◆ **DIRECTIONS FOR THIS TASK**
Across the listing below, how many lines include the word "active"? The answer is that number, with nothing added.

◆ **PROVIDED ENTRIES**

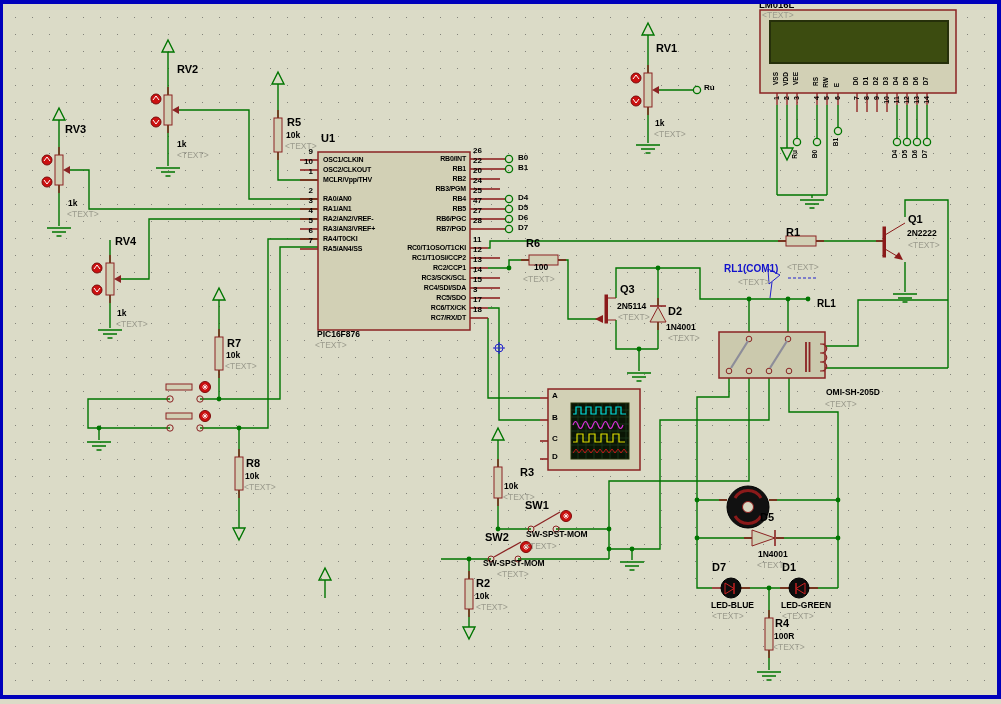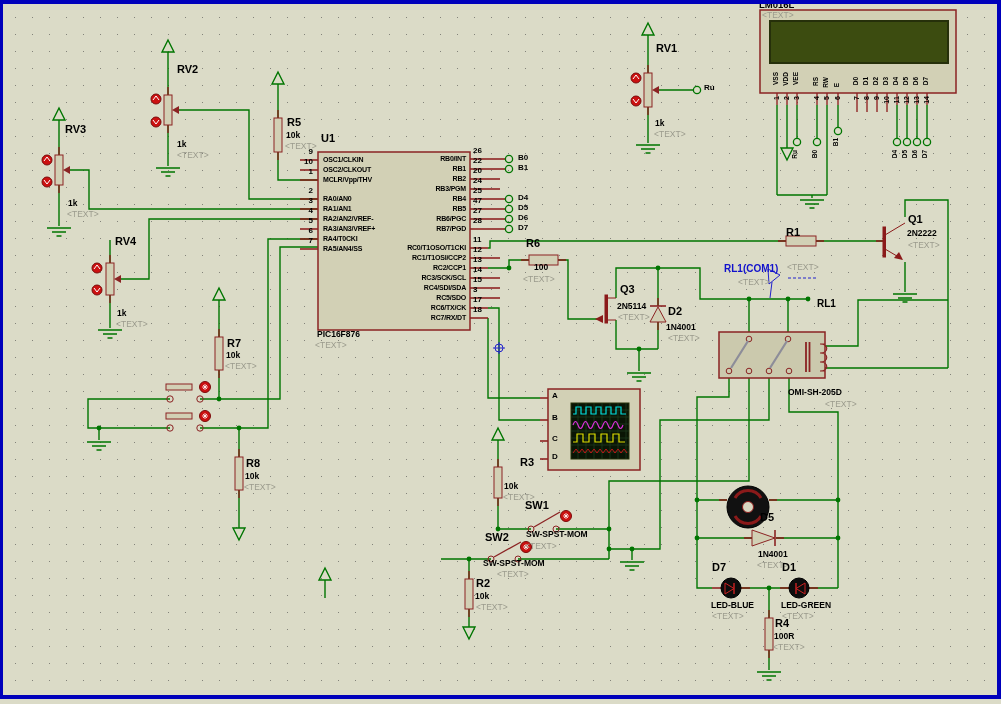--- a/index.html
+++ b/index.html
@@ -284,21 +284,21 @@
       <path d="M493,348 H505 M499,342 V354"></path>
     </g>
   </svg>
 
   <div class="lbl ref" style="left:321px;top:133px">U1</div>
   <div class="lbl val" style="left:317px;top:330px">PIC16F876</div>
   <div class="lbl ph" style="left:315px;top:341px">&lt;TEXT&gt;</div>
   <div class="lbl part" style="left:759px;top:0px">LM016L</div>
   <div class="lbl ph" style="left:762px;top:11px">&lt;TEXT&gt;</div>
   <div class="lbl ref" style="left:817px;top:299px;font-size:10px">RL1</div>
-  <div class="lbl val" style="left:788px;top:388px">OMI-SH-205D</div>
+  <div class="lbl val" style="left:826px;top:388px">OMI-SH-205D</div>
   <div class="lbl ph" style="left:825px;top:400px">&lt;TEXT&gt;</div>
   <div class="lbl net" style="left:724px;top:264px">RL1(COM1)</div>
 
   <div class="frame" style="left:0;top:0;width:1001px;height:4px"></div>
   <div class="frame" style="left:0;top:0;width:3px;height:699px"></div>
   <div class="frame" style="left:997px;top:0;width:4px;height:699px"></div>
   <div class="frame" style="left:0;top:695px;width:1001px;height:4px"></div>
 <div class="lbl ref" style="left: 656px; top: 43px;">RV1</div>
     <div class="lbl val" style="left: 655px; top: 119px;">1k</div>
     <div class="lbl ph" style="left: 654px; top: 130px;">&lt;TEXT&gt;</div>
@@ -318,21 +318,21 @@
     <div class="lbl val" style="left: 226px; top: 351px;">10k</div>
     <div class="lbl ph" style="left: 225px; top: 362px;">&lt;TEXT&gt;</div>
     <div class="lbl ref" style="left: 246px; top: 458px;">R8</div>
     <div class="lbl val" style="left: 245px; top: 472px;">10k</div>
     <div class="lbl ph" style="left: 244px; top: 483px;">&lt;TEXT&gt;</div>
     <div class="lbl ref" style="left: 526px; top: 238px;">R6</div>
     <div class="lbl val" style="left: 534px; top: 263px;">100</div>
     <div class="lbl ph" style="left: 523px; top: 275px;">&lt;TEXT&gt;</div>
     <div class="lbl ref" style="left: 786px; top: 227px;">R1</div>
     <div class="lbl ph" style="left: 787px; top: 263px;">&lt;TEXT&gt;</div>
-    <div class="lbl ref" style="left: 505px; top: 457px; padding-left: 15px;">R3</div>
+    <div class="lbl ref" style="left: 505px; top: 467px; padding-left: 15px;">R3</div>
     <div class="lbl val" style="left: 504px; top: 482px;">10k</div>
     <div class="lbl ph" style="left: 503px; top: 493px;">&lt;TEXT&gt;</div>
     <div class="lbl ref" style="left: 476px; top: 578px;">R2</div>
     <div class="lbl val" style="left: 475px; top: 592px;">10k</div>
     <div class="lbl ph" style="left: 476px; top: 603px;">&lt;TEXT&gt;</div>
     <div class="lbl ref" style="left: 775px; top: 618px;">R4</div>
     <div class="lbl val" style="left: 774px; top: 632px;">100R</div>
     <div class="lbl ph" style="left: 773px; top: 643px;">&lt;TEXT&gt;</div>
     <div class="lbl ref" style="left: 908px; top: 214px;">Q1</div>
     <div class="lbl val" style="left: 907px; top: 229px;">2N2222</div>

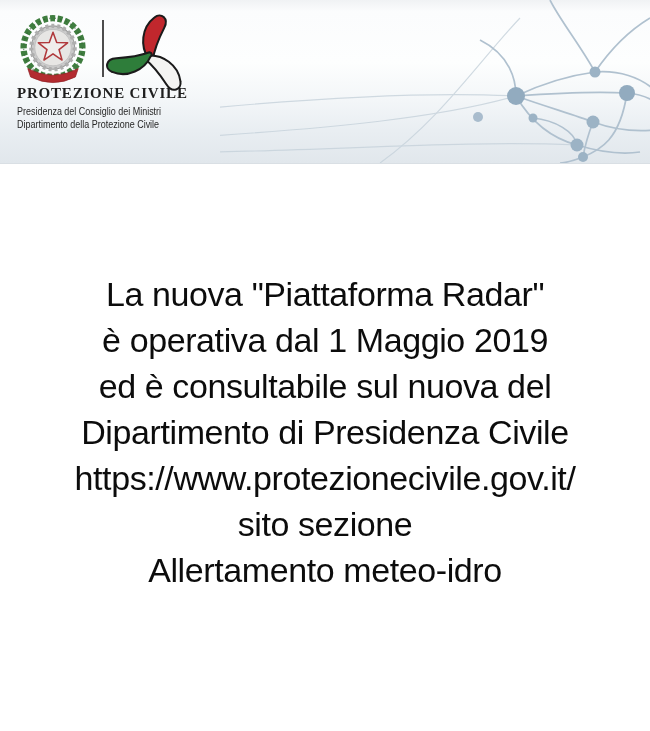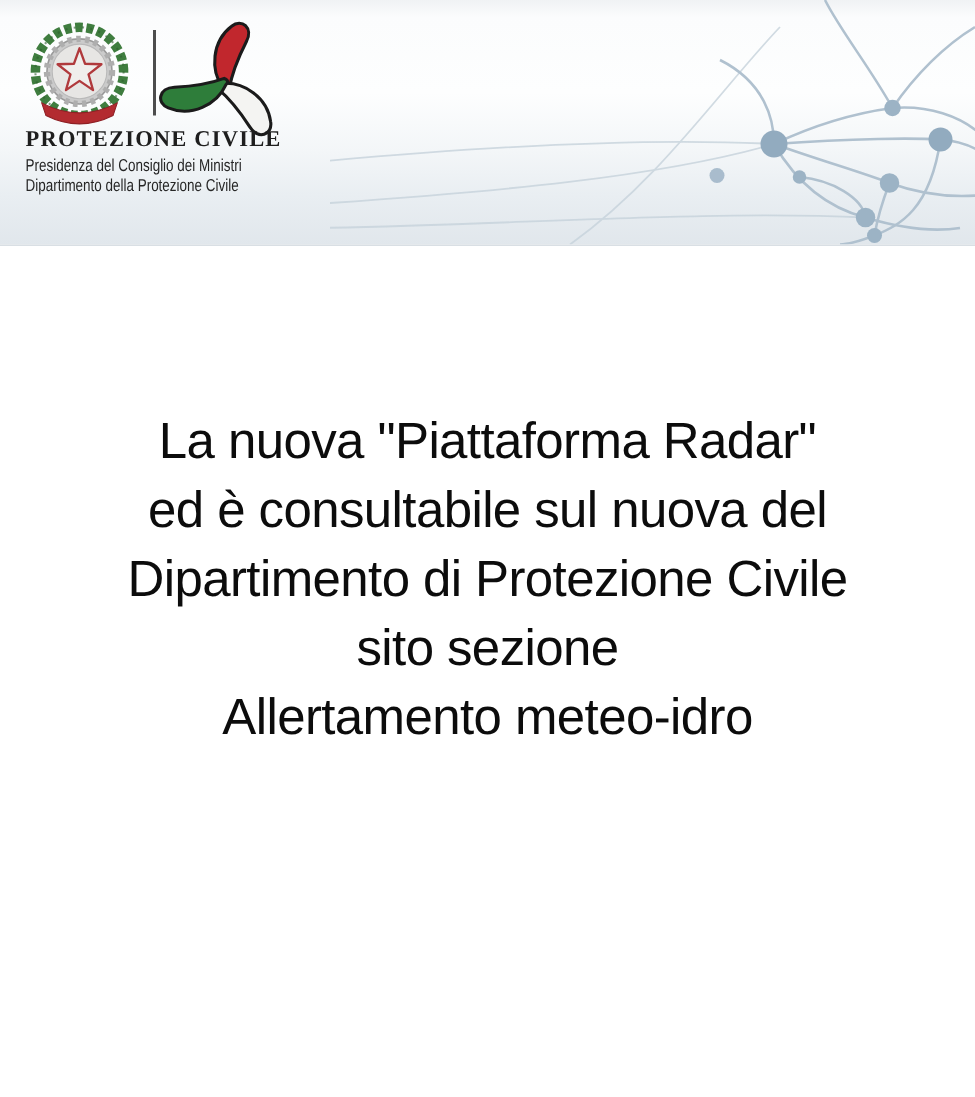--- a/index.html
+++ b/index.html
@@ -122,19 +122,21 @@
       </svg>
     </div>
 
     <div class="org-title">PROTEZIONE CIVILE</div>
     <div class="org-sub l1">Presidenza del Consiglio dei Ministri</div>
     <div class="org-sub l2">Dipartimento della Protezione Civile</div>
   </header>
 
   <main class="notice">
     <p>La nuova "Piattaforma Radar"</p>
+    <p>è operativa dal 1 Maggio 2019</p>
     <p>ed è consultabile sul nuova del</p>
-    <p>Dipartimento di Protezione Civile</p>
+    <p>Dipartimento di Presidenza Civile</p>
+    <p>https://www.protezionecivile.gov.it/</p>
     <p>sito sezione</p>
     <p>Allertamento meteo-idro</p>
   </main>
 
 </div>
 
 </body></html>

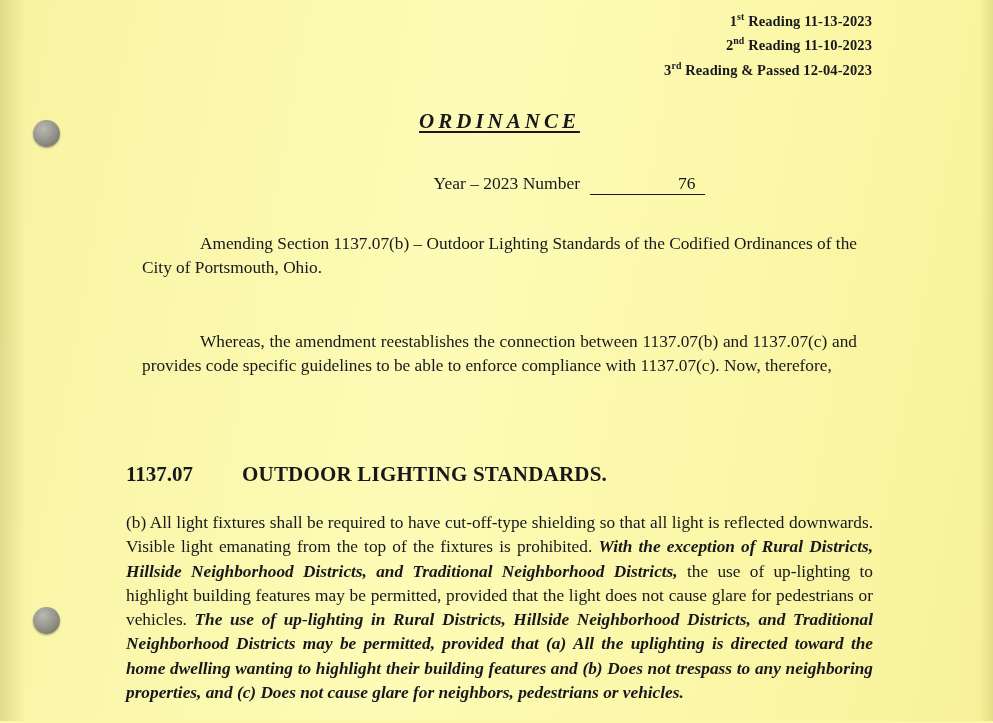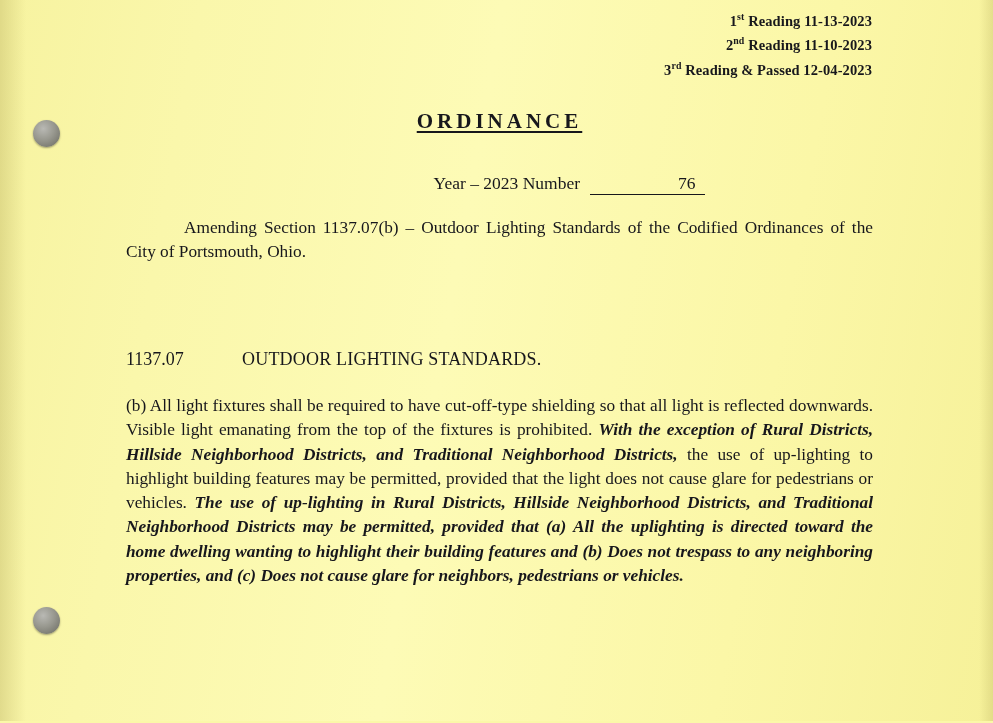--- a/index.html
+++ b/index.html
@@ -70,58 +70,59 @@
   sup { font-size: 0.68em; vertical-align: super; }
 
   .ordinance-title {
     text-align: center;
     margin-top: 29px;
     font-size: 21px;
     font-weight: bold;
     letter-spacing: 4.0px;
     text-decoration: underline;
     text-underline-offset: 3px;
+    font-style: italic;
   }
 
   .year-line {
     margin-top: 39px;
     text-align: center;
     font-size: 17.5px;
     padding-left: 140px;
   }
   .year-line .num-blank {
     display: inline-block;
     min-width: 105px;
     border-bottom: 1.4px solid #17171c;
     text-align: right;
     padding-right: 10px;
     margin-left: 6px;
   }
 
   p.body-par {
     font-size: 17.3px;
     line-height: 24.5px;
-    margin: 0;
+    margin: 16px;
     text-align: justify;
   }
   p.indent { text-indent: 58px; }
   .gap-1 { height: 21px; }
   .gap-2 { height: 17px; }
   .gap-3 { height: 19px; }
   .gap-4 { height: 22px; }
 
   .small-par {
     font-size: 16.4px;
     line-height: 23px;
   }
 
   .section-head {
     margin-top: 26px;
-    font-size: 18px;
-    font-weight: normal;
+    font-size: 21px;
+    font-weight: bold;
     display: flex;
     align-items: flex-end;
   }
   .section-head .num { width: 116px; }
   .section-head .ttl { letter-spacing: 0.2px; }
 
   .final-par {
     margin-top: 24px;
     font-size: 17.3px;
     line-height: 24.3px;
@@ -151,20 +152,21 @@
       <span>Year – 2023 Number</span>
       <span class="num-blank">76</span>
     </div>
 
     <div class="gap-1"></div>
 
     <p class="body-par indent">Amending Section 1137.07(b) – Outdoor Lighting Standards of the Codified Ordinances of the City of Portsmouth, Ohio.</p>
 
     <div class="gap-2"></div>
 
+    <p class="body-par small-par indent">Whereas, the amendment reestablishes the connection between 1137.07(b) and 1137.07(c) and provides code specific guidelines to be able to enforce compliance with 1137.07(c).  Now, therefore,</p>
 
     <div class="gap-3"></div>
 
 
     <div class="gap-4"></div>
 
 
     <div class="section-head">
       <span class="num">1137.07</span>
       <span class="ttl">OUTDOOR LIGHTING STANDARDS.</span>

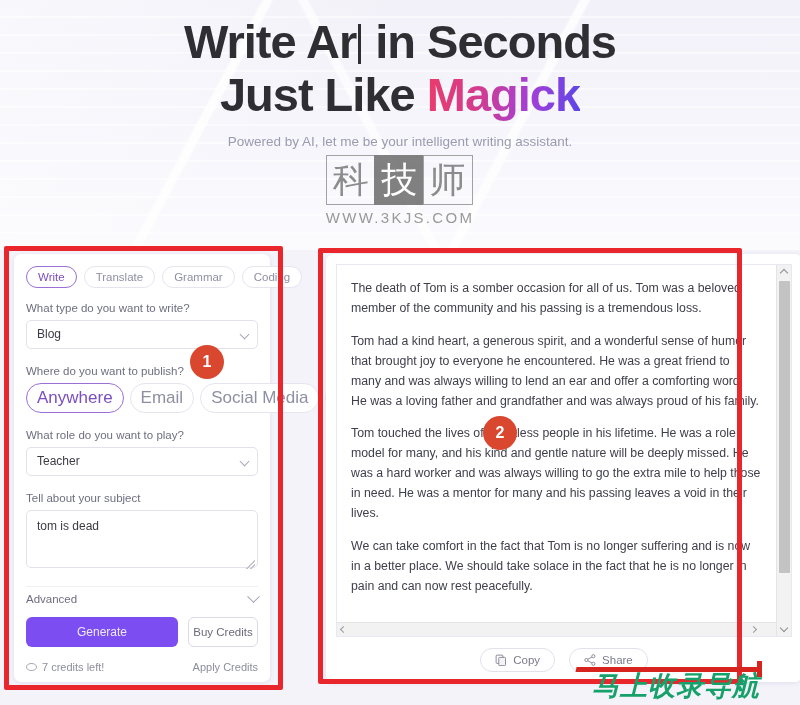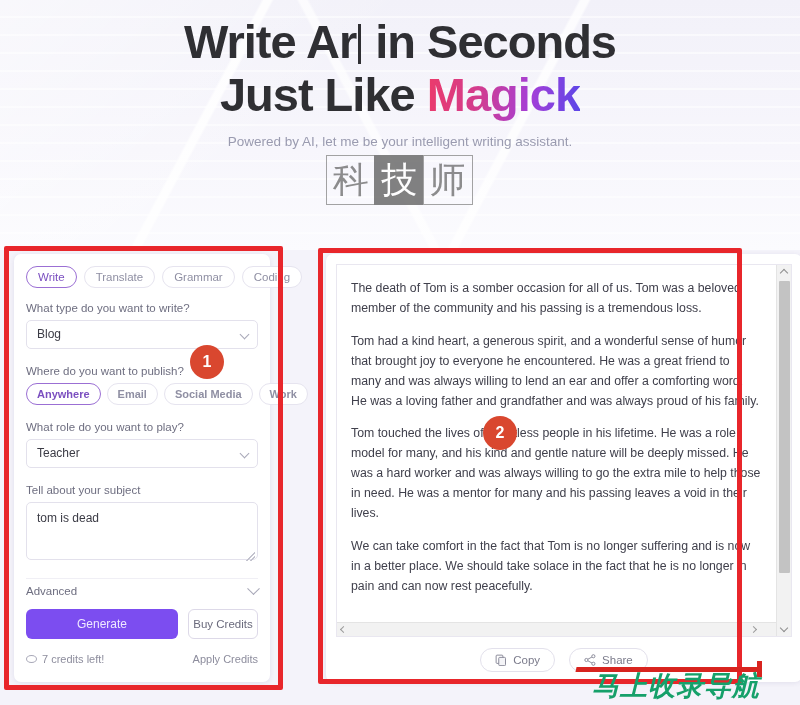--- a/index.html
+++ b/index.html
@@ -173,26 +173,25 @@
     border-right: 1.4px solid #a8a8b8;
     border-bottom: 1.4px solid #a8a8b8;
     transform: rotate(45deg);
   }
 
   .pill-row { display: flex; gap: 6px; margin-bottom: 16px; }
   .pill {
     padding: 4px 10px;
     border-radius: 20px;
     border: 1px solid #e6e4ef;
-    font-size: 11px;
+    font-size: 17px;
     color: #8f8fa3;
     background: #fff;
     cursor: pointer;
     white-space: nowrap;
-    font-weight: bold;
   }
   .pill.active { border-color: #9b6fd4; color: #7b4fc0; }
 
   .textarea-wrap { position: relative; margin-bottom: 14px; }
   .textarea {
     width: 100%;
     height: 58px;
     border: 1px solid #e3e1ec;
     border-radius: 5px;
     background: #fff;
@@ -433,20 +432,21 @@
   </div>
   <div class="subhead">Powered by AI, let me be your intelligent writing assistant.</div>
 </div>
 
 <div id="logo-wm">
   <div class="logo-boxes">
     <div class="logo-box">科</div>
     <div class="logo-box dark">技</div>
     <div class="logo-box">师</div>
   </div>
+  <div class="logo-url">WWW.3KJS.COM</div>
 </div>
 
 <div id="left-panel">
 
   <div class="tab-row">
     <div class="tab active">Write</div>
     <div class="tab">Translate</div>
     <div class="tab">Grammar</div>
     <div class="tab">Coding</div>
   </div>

◆ **ANSWER AREA**
2